Higelin père et fils
On s’en réjouissait comme d’un des possibles événements de ce 30e Printemps : les programmateurs avaient placé, hier soir, Arthur H et Jacques Higelin à la même affiche. En 1977, Arthur avait neuf ans. Son père était à l’affiche du premier Printemps dont sa mère était l’attachée de presse. En cette édition qui se refuse à la célébration explicite de l’anniversaire, c’était un joli regard en coin vers le passé.
Hélas, les deux chanteurs n’ont pas paru sur la même scène, malgré Le Destin du voyageur, beau dialogue entre le fils et son père paru sur le dernier album d’Arthur, Adieu tristesse. On les y entend chanter en duo « Il faut du temps pour se retrouver », mais on n’ose trop commenter ici leur histoire, tant la carrière de l’un et l’autre les ont vus éloignés avec soin des colonnes people des journaux. Resteront donc deux concerts, le même soir dans la même salle, des anecdotes délicieuses comme la panne de courant pendant le spectacle d’Arthur H – « j’ai chanté tellement bien que l’électricité est jalouse », lance-t-il quand le son est rebranché. Ou Higelin faisant allusion à sa longue tournée avec les chansons de Trenet en lançant « des fois, tu as envie de montrer qui tu es vraiment » – une déclaration effarante, quand on sait son obsession de lui-même. Décousu, heurté, le concert d’Higelin aura été tout du long sur le fil, malgré quelques moments de grâce et de poésie vraie. Malmenant ses chansons (avec aux rappels une étonnante série de trous de mémoire sur Champagne), malmenant ses roadies, malmenant sa guitare, malmenant l’équilibre bipède, malmenant même son public, pourtant patient et indulgent. Seul élément de stabilité et de fidélité dans son concert, l’inaltérable Mahut aux percussions et à la harpe, sauvant régulièrement Higelin de ses embardées incontrôlées.

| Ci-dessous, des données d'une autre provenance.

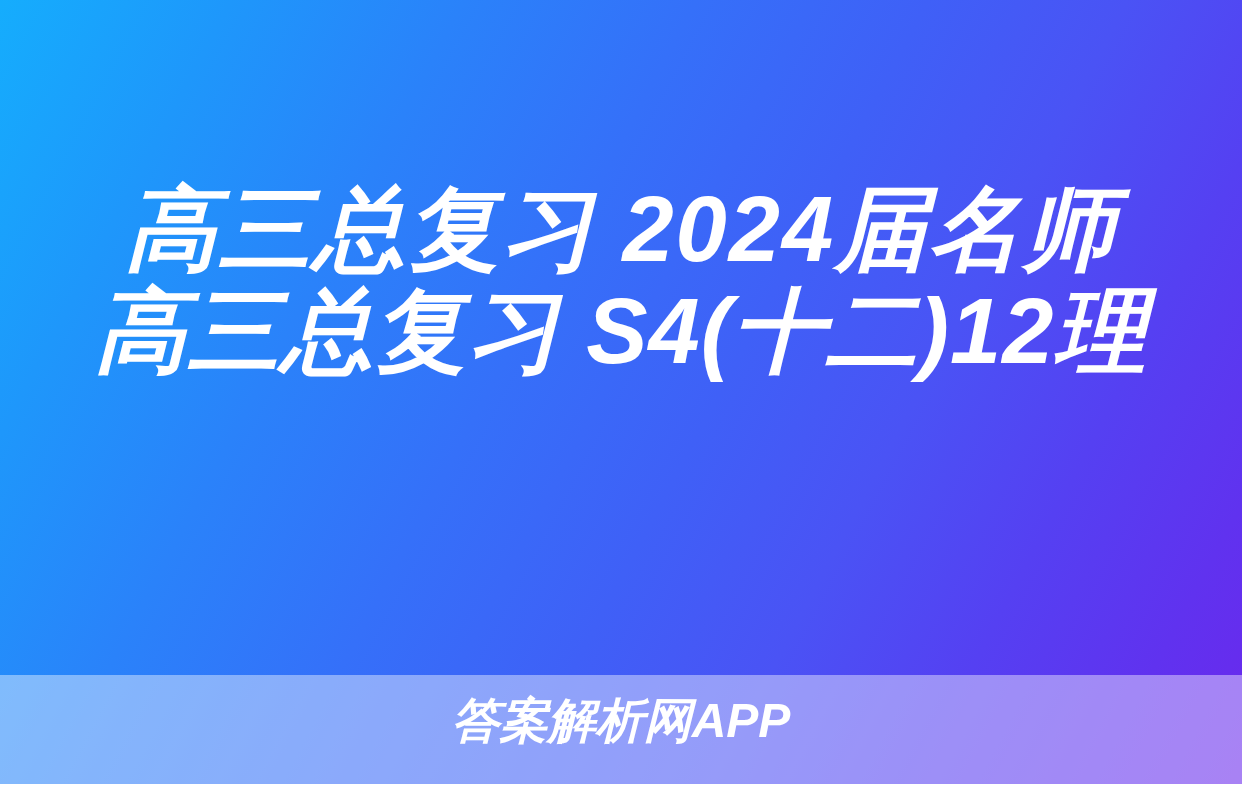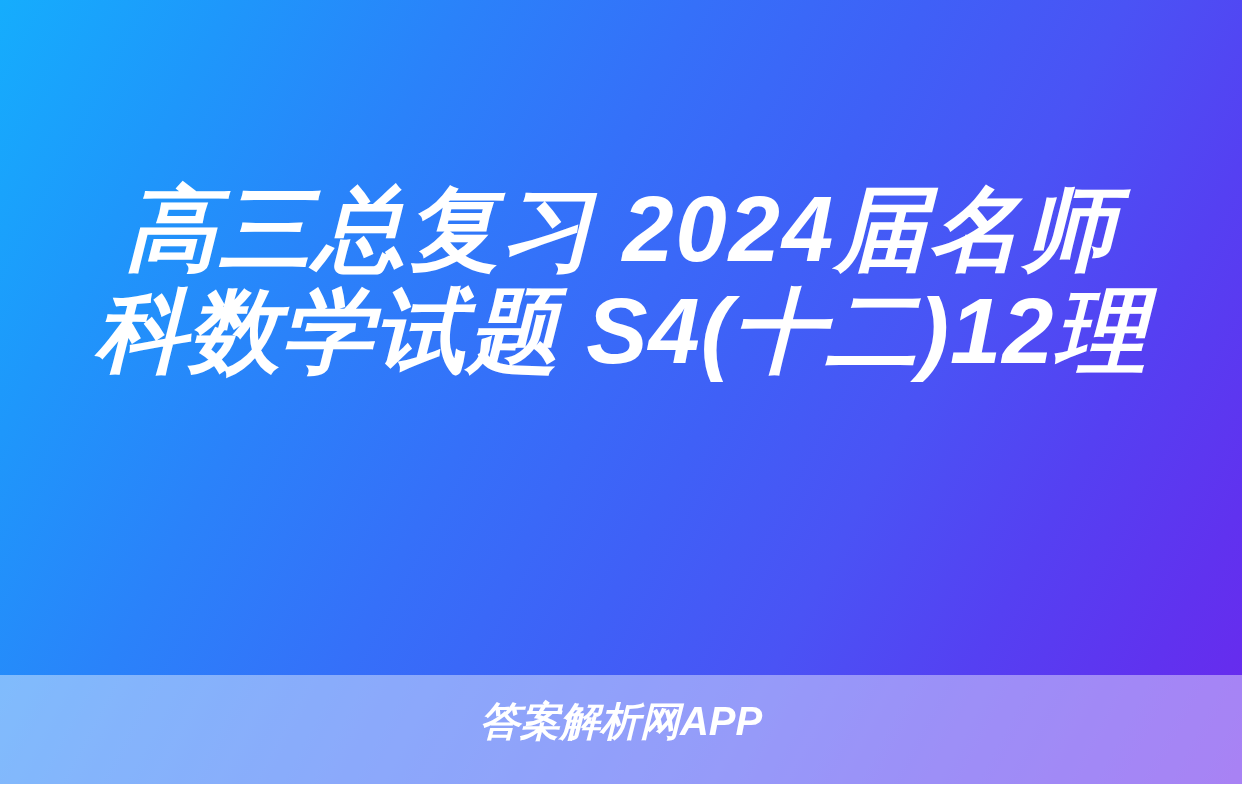"科数学试题 S4(十二)12理" span.hl-line { text: 科数学试题 -> 高三总复习 }
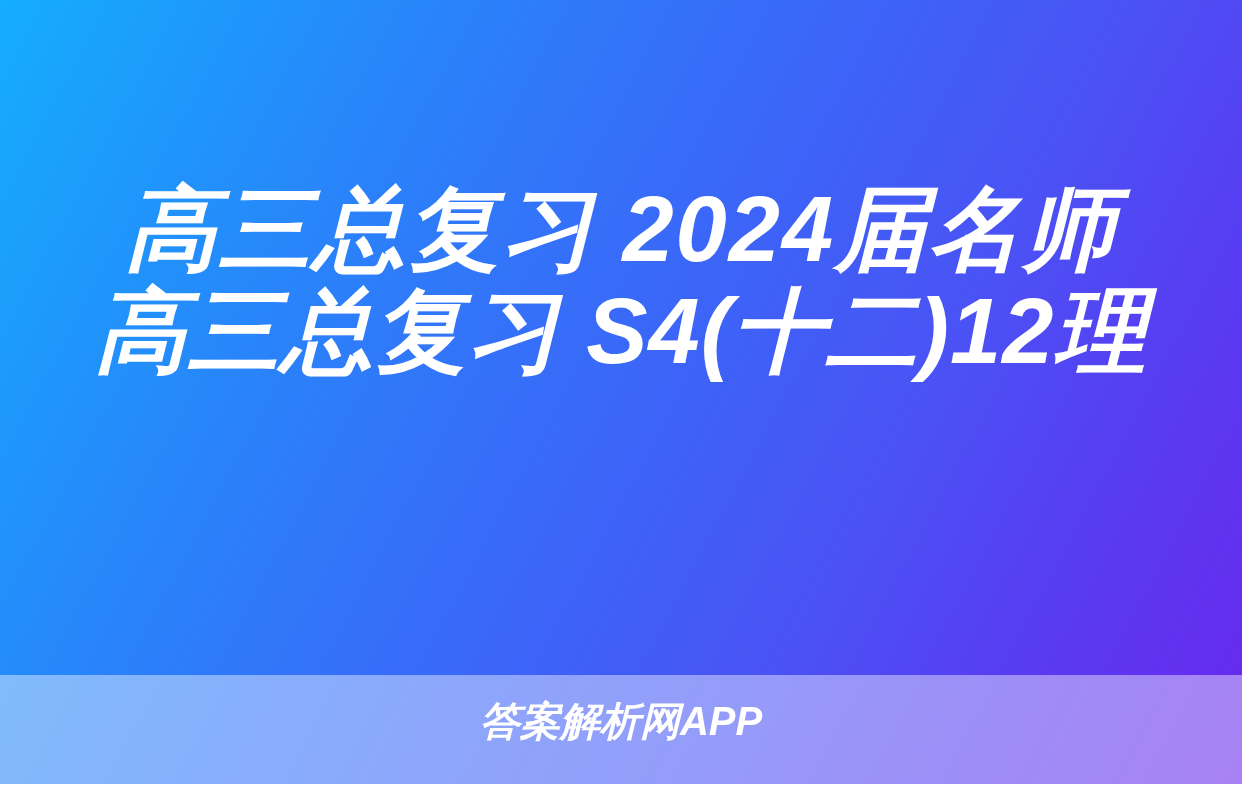"答案解析网APP" .watermark { font-size: 40px -> 48px }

En début de soirée, Arthur H aura au contraire démontré la puissance d’une liberté bien construite, étendant régulièrement ses chansons jusqu’à ce qu’elles deviennent des oratorios aux larges échappées instrumentales en quartet, comme The Lady of Shangai ou Des roses pour madame X. Jouant des confrontations de textures musicales et rythmiques comme des musiciens d’électro, accumulant les effets romanesques comme dans un cabaret tsigane, ses musiciens et lui incarnent superbement la richesse postmoderne de la chanson d’aujourd’hui, qui joue autant de son érudition que des sensations les plus simples.